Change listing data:
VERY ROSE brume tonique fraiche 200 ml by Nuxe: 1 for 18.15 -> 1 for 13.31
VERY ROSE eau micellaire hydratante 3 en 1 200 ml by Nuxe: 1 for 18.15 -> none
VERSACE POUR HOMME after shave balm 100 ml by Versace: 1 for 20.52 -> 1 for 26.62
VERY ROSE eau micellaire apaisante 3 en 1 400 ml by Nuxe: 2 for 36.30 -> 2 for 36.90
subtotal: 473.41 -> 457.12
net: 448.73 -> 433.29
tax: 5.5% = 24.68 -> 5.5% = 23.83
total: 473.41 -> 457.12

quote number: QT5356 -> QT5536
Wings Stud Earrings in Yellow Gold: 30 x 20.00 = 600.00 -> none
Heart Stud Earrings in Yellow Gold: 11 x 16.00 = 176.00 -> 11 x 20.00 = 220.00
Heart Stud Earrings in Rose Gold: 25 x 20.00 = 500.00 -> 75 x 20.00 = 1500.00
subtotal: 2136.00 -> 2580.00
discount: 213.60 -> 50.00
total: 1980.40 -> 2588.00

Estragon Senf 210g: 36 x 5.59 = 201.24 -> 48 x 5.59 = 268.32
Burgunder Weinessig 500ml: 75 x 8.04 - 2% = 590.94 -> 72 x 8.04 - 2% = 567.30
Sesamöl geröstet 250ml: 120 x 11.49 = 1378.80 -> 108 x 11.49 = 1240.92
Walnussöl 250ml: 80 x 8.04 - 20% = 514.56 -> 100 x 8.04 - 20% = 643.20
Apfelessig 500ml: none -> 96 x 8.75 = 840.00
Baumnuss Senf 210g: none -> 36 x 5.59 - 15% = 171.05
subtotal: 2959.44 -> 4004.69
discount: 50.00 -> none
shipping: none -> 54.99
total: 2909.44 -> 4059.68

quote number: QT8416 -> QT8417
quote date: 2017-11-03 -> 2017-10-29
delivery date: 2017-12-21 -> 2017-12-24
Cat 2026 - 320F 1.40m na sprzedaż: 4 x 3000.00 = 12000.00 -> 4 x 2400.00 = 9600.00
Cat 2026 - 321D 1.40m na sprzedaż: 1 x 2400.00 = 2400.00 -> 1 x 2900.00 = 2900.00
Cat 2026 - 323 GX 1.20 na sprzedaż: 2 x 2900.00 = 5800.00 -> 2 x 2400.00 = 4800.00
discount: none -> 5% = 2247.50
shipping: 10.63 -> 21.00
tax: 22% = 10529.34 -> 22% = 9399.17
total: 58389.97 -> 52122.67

### EXERCISE REQUIREMENTS:
In your reply, restate exactly the lines from the start of the records above through the line holding "VERY ROSE eau micellaire apaisante", including both, and nothing else.

### SOLUTION TO THIS EXERCISE:
VERY ROSE brume tonique fraiche 200 ml by Nuxe: 1 for 18.15 -> 1 for 13.31
VERY ROSE eau micellaire hydratante 3 en 1 200 ml by Nuxe: 1 for 18.15 -> none
VERSACE POUR HOMME after shave balm 100 ml by Versace: 1 for 20.52 -> 1 for 26.62
VERY ROSE eau micellaire apaisante 3 en 1 400 ml by Nuxe: 2 for 36.30 -> 2 for 36.90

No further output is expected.